La réponse officielle du gouvernement, dirigé à l’époque par Mariano Rajoy (PP), était que « l’Espagne est responsable de la gestion de l’espace aérien au-dessus du Sahara Occidental par décision de l’Organisation internationale de l’aviation civile (OACI) en tant qu’autorité internationale en la matière », et que « Enaire, fournisseur de services de navigation aérienne espagnol, a signé des accords avec le fournisseur de services de navigation aérienne du Maroc ».
Deux sénatrices de la Coalition canarienne ont également dénoncé en 2015 des lacunes dans la gestion de l’espace aérien du Sahara. Elles ont particulièrement signalé que le Maroc avait coupé la connexion directe entre les tours de contrôle des aéroports d’El Aaiún et Villa Cisneros avec le Centre de contrôle des Canaries géré par Enaire.
Suite à la déclaration conjointe du Maroc et de l’Espagne en 2022, plusieurs questions parlementaires ont été posées par écrit au gouvernement pour savoir s’il envisageait éventuellement de céder l’espace aérien sahraoui aux autorités marocaines.

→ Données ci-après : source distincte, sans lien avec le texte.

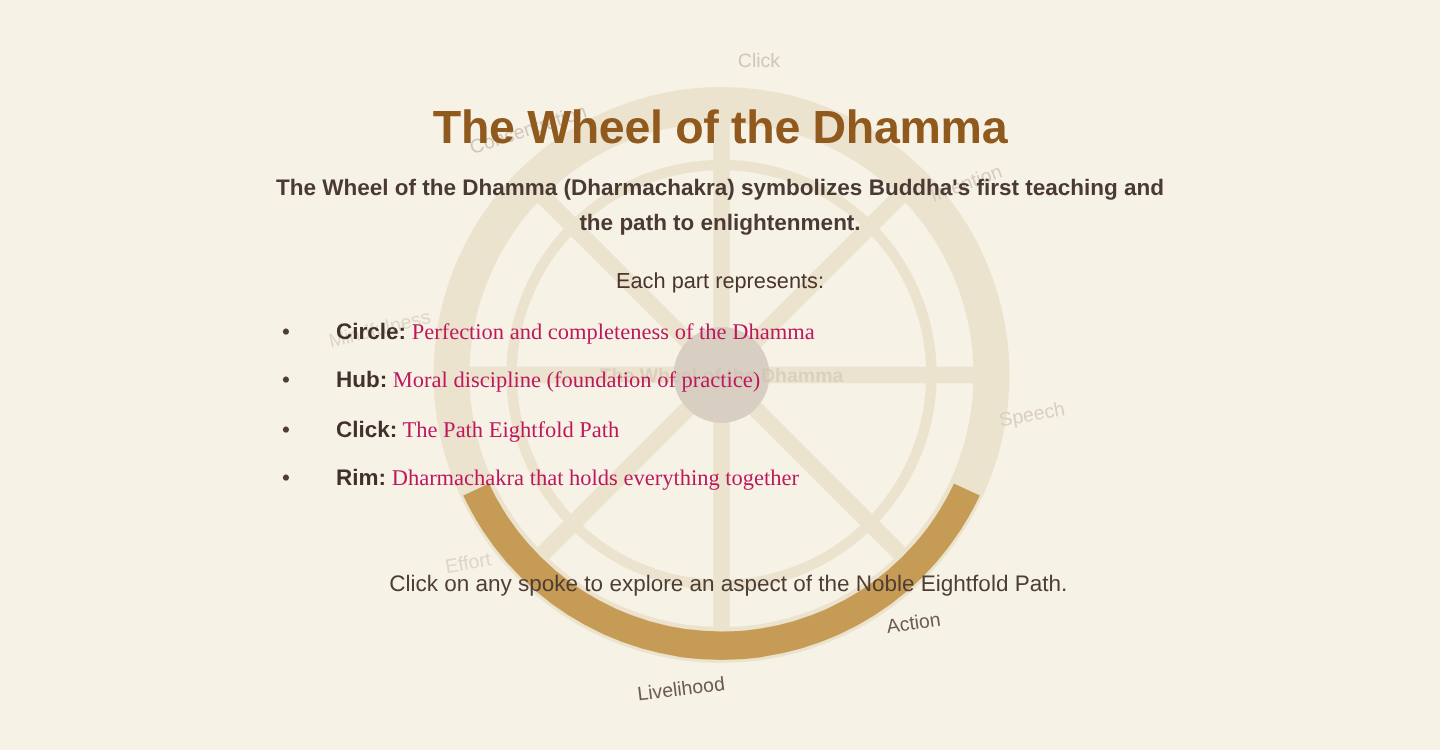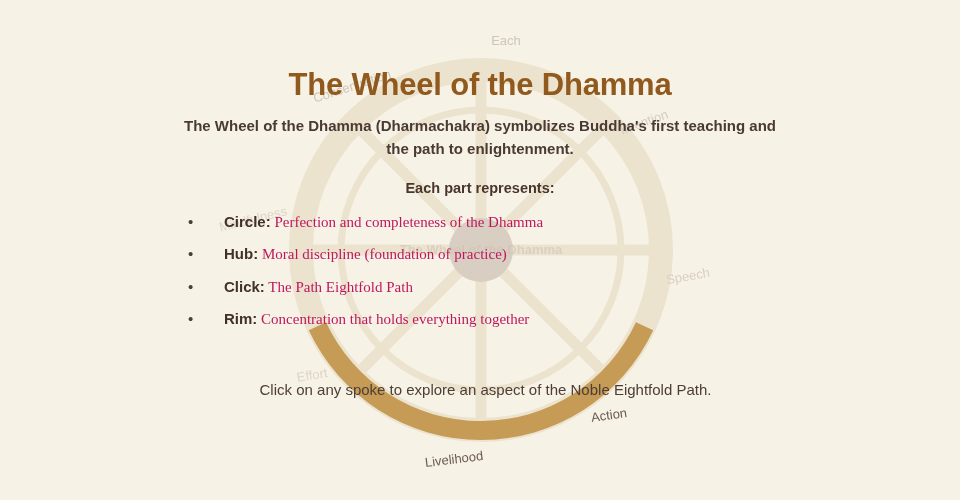--- a/index.html
+++ b/index.html
@@ -162,7 +162,7 @@
   </div>
 
   <div id="spoke-label-layer">
-      <div class="spoke-label" style="color: rgb(207, 198, 184); opacity: 1; left: 506px; top: 40px; transform: translate(-50%, -50%) rotate(0deg);">Each</div>
+      <div class="spoke-label" style="color: rgb(207, 198, 184); opacity: 1; left: 506px; top: 40px; transform: translate(-50%, -50%) rotate(0deg);">Click</div>
       <div class="spoke-label" style="color: rgb(214, 204, 190); opacity: 1; left: 644px; top: 122px; transform: translate(-50%, -50%) rotate(-20deg);">Intention</div>
       <div class="spoke-label" style="color: rgb(216, 207, 193); opacity: 1; left: 688px; top: 276px; transform: translate(-50%, -50%) rotate(-10deg);">Speech</div>
       <div class="spoke-label" style="color: rgb(109, 90, 80); opacity: 1; left: 609px; top: 415px; transform: translate(-50%, -50%) rotate(-8deg);">Action</div>

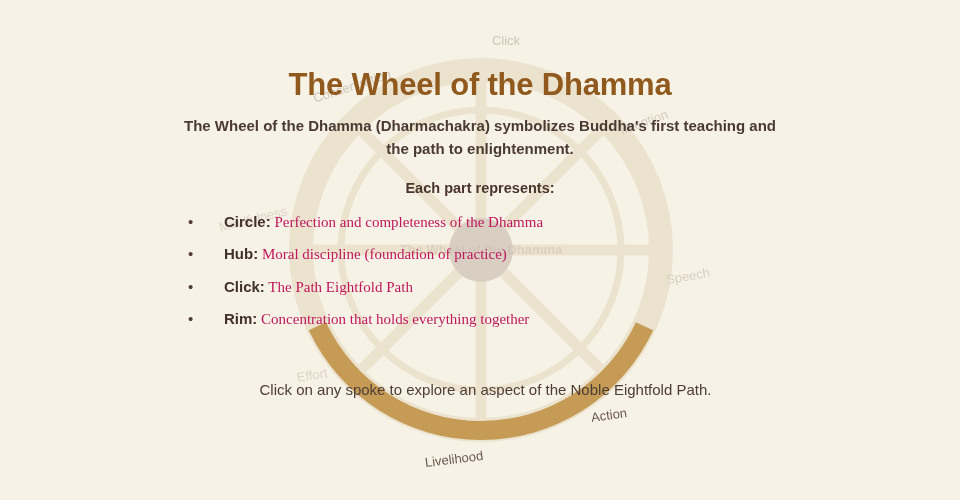--- a/index.html
+++ b/index.html
@@ -85,7 +85,7 @@
     width: 960px;
     text-align: center;
     font-size: 14.5px;
-    font-weight: bold;
+    font-weight: normal;
     color: #4a352c;
   }
 

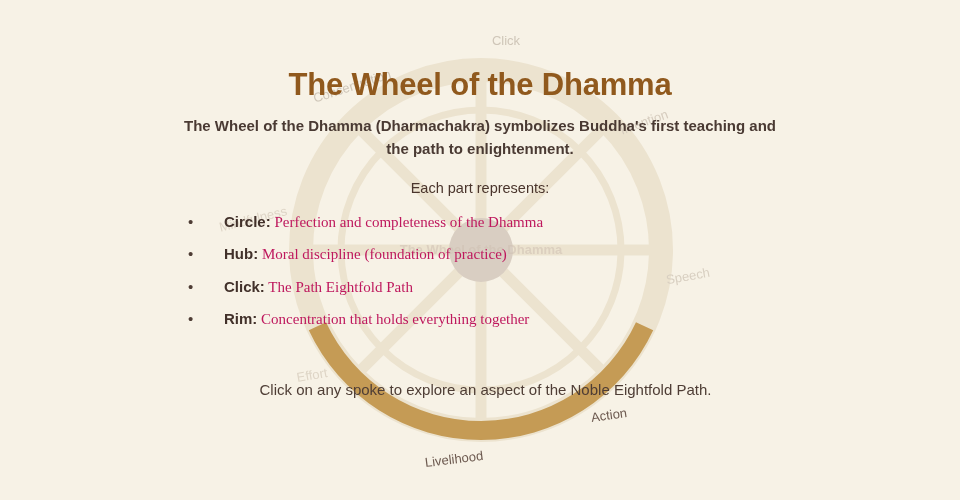--- a/index.html
+++ b/index.html
@@ -184,7 +184,7 @@
         <li><span class="bullet">•</span><span class="term">Circle:</span><span class="desc"> Perfection and completeness of the Dhamma</span></li>
         <li><span class="bullet">•</span><span class="term">Hub:</span><span class="desc"> Moral discipline (foundation of practice)</span></li>
         <li><span class="bullet">•</span><span class="term">Click:</span><span class="desc"> The Path Eightfold Path</span></li>
-        <li><span class="bullet">•</span><span class="term">Rim:</span><span class="desc"> Concentration that holds everything together</span></li>
+        <li><span class="bullet">•</span><span class="term">Rim:</span><span class="desc"> Dharmachakra that holds everything together</span></li>
       </ul>
 
     <p id="hint">Click on any spoke to explore an aspect of the Noble Eightfold Path.</p>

Dans toutes les réponses (1, 2, 3, 4), le gouvernement espagnol s’est référé au septième point de la déclaration conjointe, se limitant à dire que des « conversations » allaient être entamées.
Source :
Lettre de l’ambassadeur d’Espagne auprès des Nations Unies du 26 février 1976
Carte de gestion aéronautique de l’OACI
Déclaration commune de l’Espagne et du Maroc (2022)
Question parlementaire de Jon Iñarritu sur l’espace aérien saharien (2016)
Réponse du gouvernement à Jon Iñarritu (2017)
Question parlementaire des sénateurs de la Coalition canarienne (2015)
Réponse du gouvernement à la question parlementaire
Réponse du gouvernement à la question parlementaire
Réponse du gouvernement à la question parlementaire
Source : Newtral, 25/02/2024
Annexes :
Le 4 mai 2021, la FIR GCCC/Canarias a mis à jour son avertissement sur l’espace aérien pour le Sahara occidental, en raison du conflit en cours dans cette région.
Auparavant, ils avaient déclaré que les survols d’avions devraient être complètement évités dans la partie orientale du pays (c’est-à-dire les voies aériennes UY601 et UN728) et ne devraient pas être en dessous du FL245 dans la partie ouest. Voici à quoi cela ressemblait :
Cependant, l’ avertissement mis à jour émis le 4 mai conseille simplement aux opérateurs d’ éviter d’utiliser les voies aériennes au-dessus du Sahara occidental en dessous du FL200 :
Voici le Notam :
GCCC B3323/21 – LES OPÉRATEURS SONT DEMANDÉS DE FAIRE PARTICULIÈREMENT DE PRUDENCE PENDANT LES OPÉRATIONS AÉRIENNES AU SAHARA OCCIDENTAL DANS LE CADRE DE FIR CANARIAS. IL EST RECOMMANDÉ D’ÉVITER LE SURVOL À DES NIVEAUX DE VOL INFÉRIEURS AU FL200 SUR LES ITINÉRAIRES SUIVANTS : UY601, UN728 ET UT975. DU 04 MAI 08:53 2021 AU 04 JUIN 23:59 2021 ESTIMÉ. CRÉATION : 04 MAI 08:54 2021
Pourtant, ce n’est pas vraiment un avertissement. Ce qui est vraiment important, c’est exactement ce qui manque : pourquoi.
La réponse : parce que les voies aériennes survolent une zone de conflit actif, avec une menace connue de tirs anti-aériens.
Le Sahara occidental est effectivement divisé en deux, littéralement par un mur. Le Maroc contrôle un côté, tandis que le mouvement indépendantiste de la région (le Polisario) contrôle l’autre. En novembre 2020, le Polisario déclare la guerre au Maroc.